The as-yet-unspecified funding would pay for weapons aimed at helping Ukraine defend its Donbas region

Ground personnel unload weapons, including Javelin anti-tank missiles, and other hardware from the U.S. military delivered on a National Airlines plane at Boryspil Airport near Kyiv on Jan. 25.
Ground personnel unload weapons, including Javelin anti-tank missiles, and other hardware from the U.S. military delivered on a National Airlines plane at Boryspil Airport near Kyiv on Jan. 25. (Sean Gallup/Getty Images file photo)

President Joe Biden on Thursday said he will ask Congress next week for supplemental appropriations to bankroll more military and economic aid for Ukraine.

Biden, speaking at the White House, also announced he has approved spending another $800 million already provided by Congress to send more weapons to Ukraine, including dozens of additional howitzers and drones. That $800 million package will bring to $4 billion the total amount the Biden administration has spent arming Ukraine.

But the president said he is running out of appropriations to help Ukraine and is poised to ask Congress for more.

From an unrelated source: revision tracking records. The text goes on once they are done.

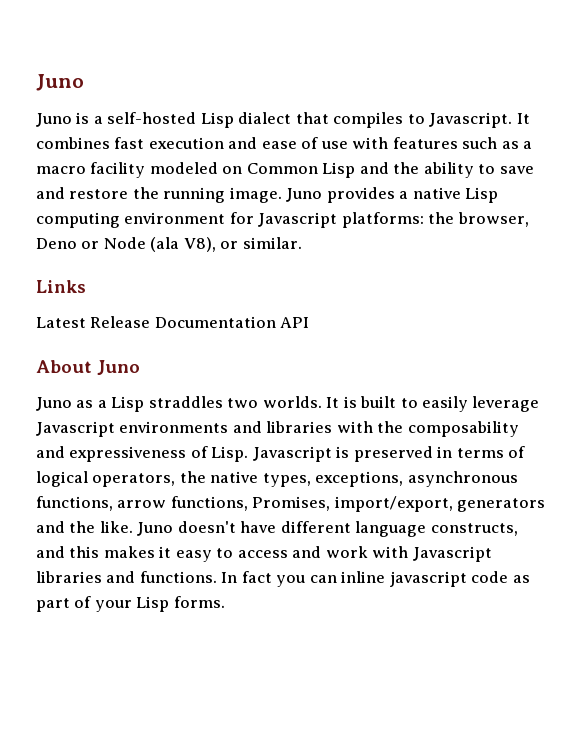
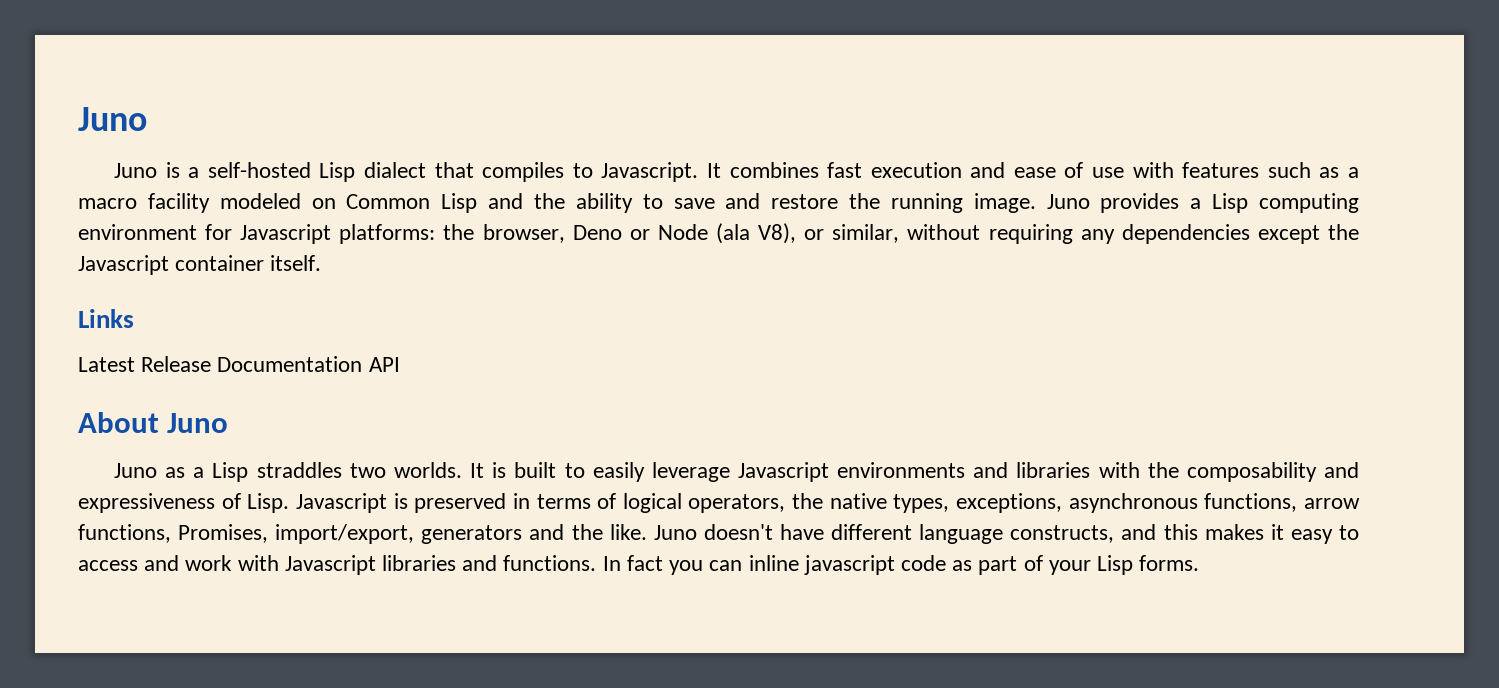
[412,187,461,199] native -> (1202, 203) none
[242,237,302,249] similar. -> [832,224,1359,244] [78,255,322,275] similar, without requiring any dependencies except the Javascript container itself.

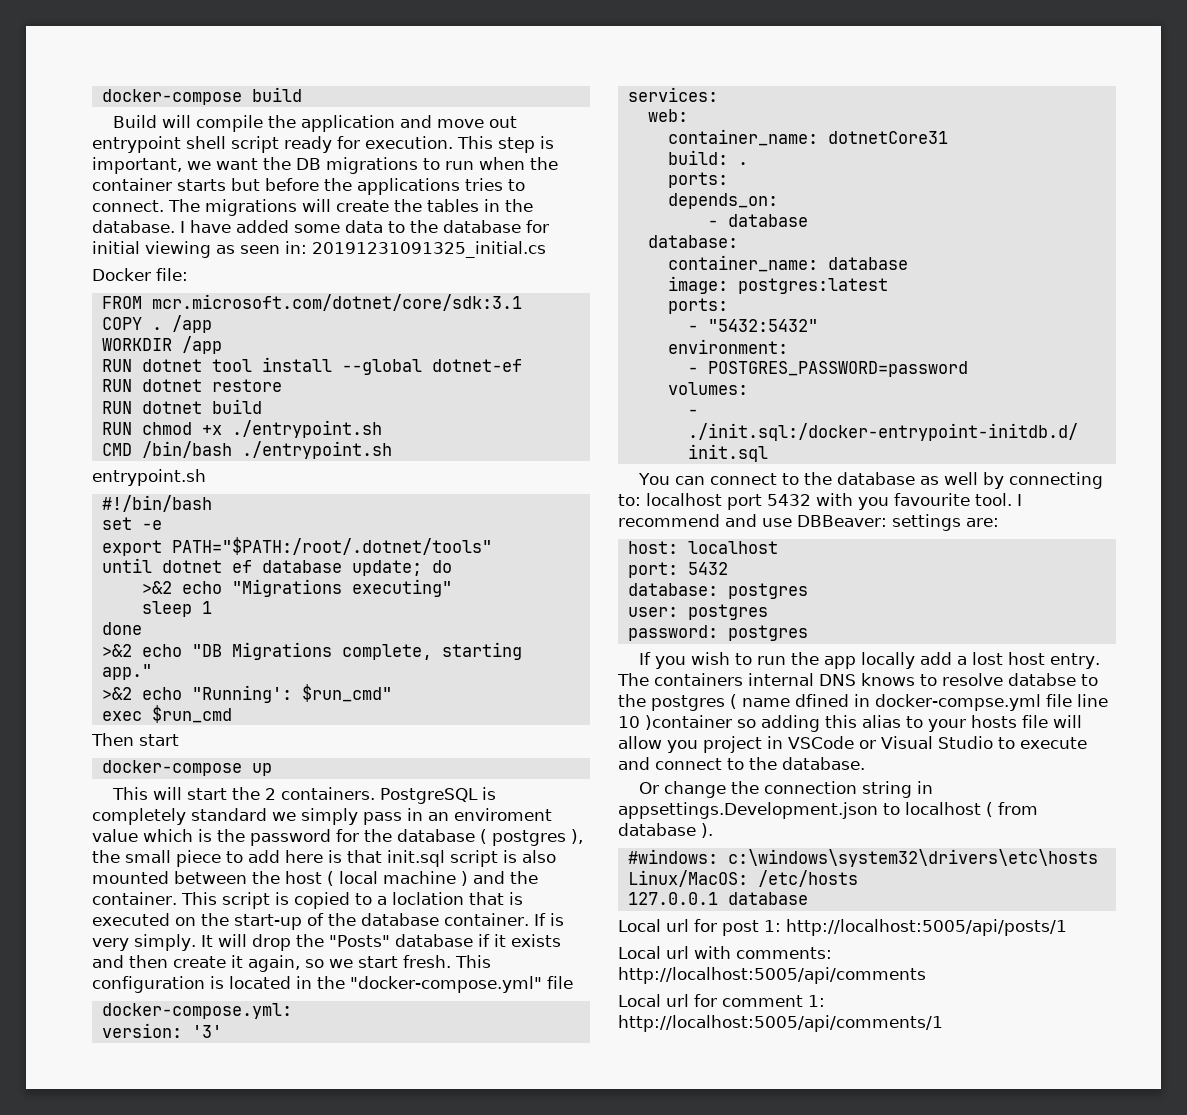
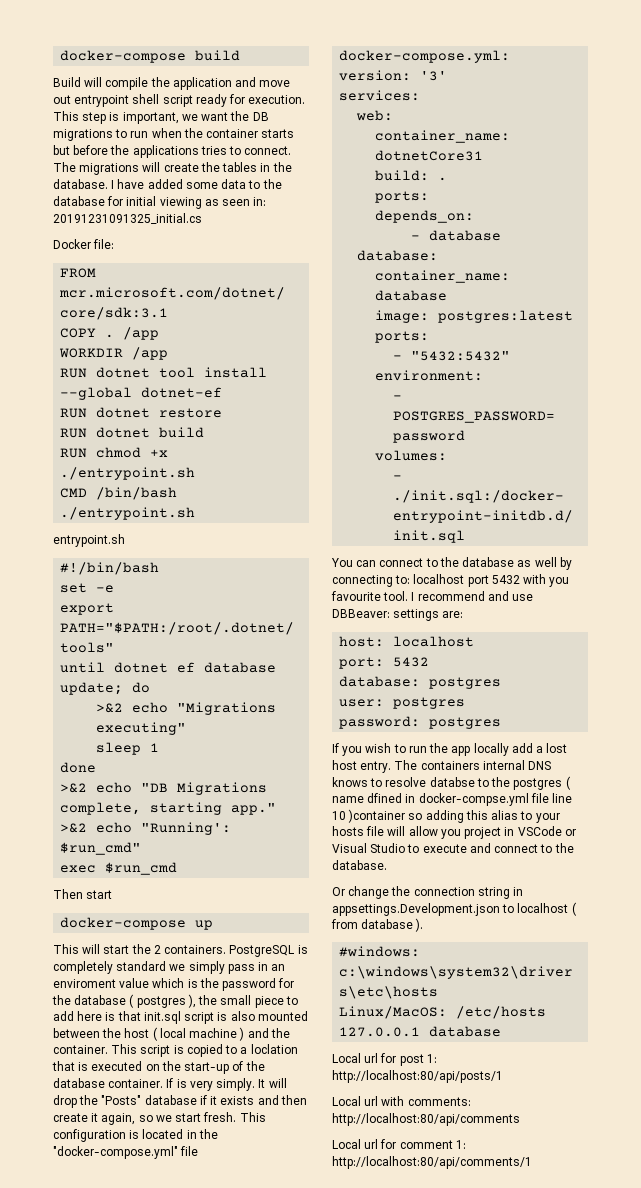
[786,919,1067,936] http://localhost:5005/api/posts/1 -> [332,1070,503,1083] http://localhost:80/api/posts/1
[618,967,926,984] http://localhost:5005/api/comments -> [332,1113,520,1126] http://localhost:80/api/comments
[618,1015,943,1032] http://localhost:5005/api/comments/1 -> [332,1156,532,1169] http://localhost:80/api/comments/1

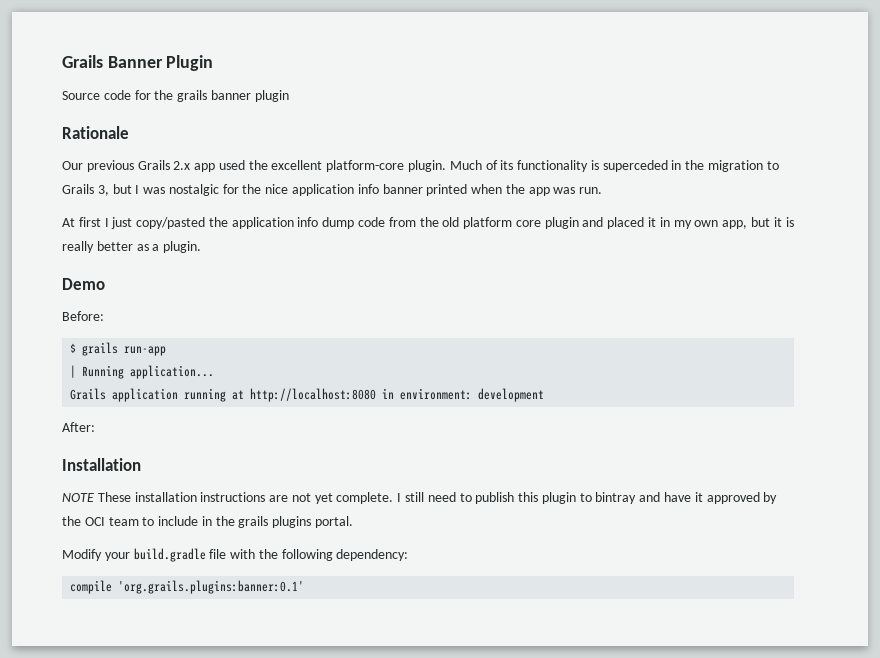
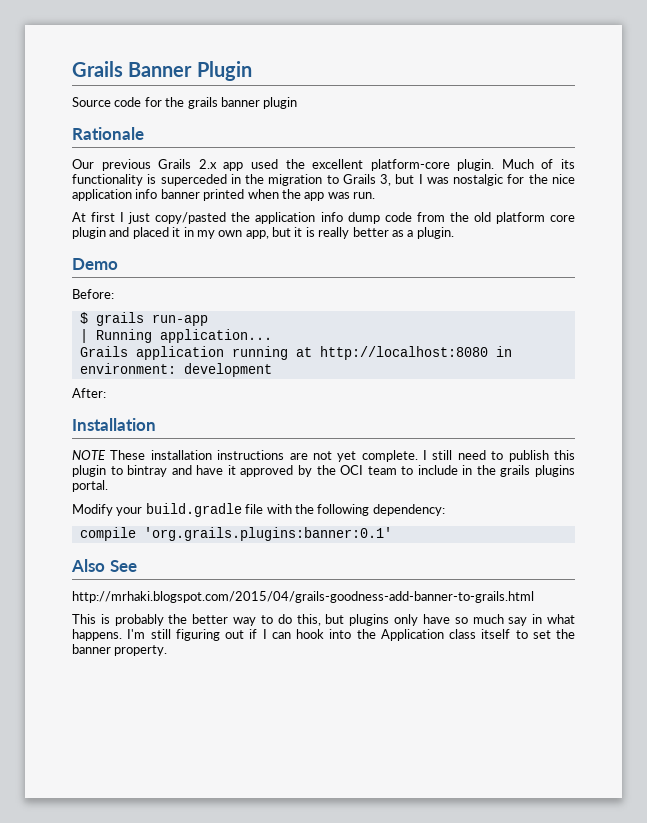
(305, 587) none -> [71,559,137,572] [72,591,534,603] [72,614,575,626] [72,629,575,641] [72,644,168,656] // Also See // http://mrhaki.blogspot.com/2015/04/grails-goodness-add-banner-to-grails.html // This is probably the better way to do this, but plugins only have so much say in what happens. I'm still figuring out if I can hook into the Application class itself to set the banner property.

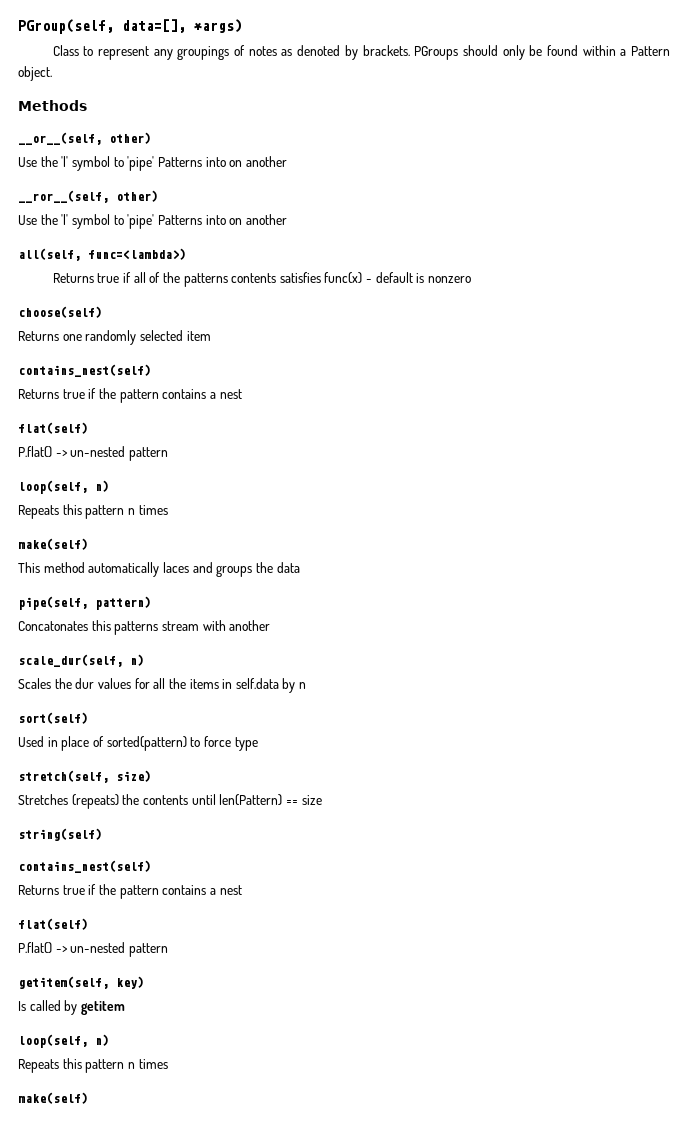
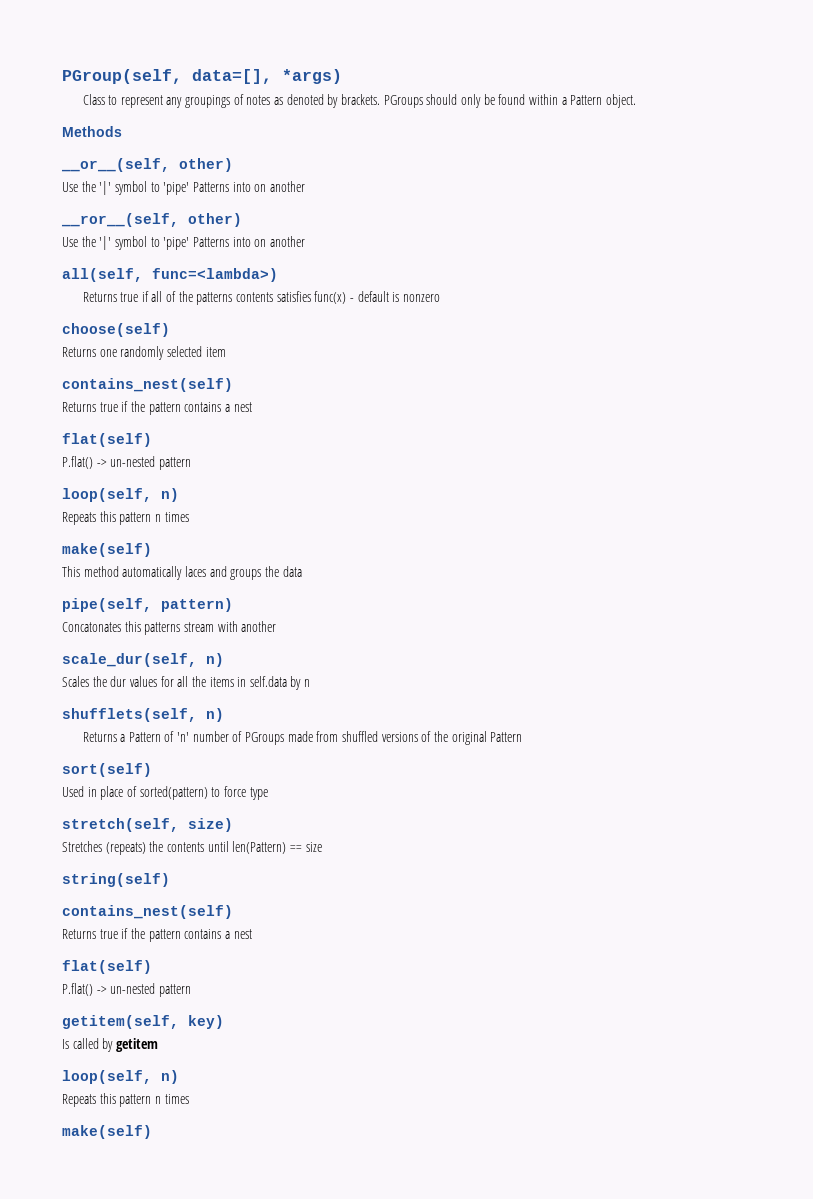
(307, 685) none -> [62,708,224,722] [82,731,523,745] // shufflets(self, n) // Returns a Pattern of 'n' number of PGroups made from shuffled versions of the original Pattern

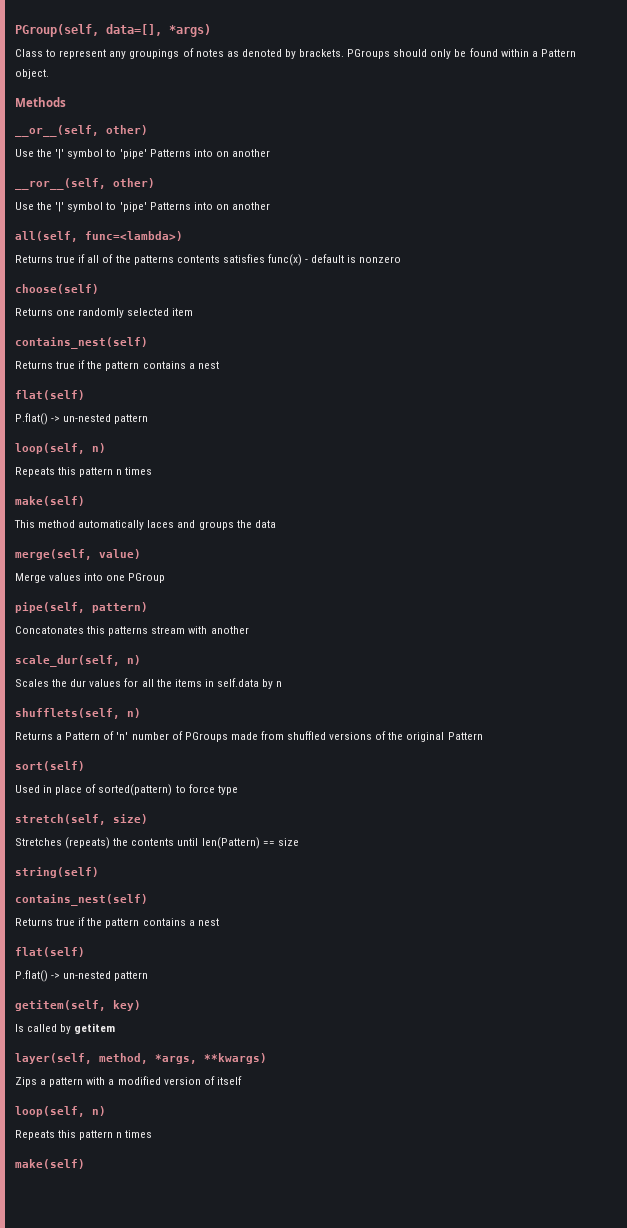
(302, 571) none -> [15,549,141,560] [15,573,166,583] // merge(self, value) // Merge values into one PGroup
(158, 1045) none -> [15,1053,267,1064] [15,1076,242,1087] // layer(self, method, *args, **kwargs) // Zips a pattern with a modified version of itself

“Next week. I’m going to have to be sending to Congress a supplemental budget request to keep weapons and ammunition flowing without interruption to brave Ukrainian fighters and to continue to deliver economic assistance to the Ukrainian people,” Biden said. “My hope is, and my expectation is, that Congress will move and act quickly.”

He did not provide a dollar figure for the forthcoming request. The last package of funds, approved in March as part of the omnibus spending law, amounted to $13.6 billion. Some of that money went to cover U.S. military expenses for bolstering NATO defense in Europe, some was for the State Department and just $3.5 billion was dedicated to arms for Ukraine.

Front-line weapons

Biden warned that the war in Ukraine is entering a new but still brutal phase in the more open countryside of the eastern Donbas region, and he said different kinds of weapons are needed for that terrain.

Last week, Biden announced the latest batch of weapons for Ukraine: $800 million, which would pay for large artillery systems, armored vehicles and more drones — weapons particularly suited, officials said, for the Donbas fight. 

In his remarks on Thursday, Biden said the United States has provided more than 50 million rounds of ammunition to Ukraine and that America alone has sent 10 anti-armor weapons such as Javelin missiles for every Russian tank in Ukraine.

“To modernize Teddy Roosevelt’s famous advice: Sometimes we will speak softly and carry a large Javelin, because we’re sending a lot of those in as well,” Biden said. “We’re not sitting on the funding that Congress has provided for Ukraine. We’re sending it directly to the front lines of freedom.”

The new $800 million tranche of arms for Ukraine that Biden announced Thursday includes 72 155 mm howitzers and 144,000 artillery rounds, plus the vehicles needed to tow the howitzers, the Pentagon said in a statement Thursday.  Also included are more than 121 Phoenix Ghost drones, plus other equipment and spare parts.

Also part of Thursday’s announcement was an additional $500 million in economic aid, Biden said. He also unveiled a plan to welcome more Ukrainian refugees to the United States from European countries. And he said Russian-affiliated ships will no longer be allowed in U.S. ports.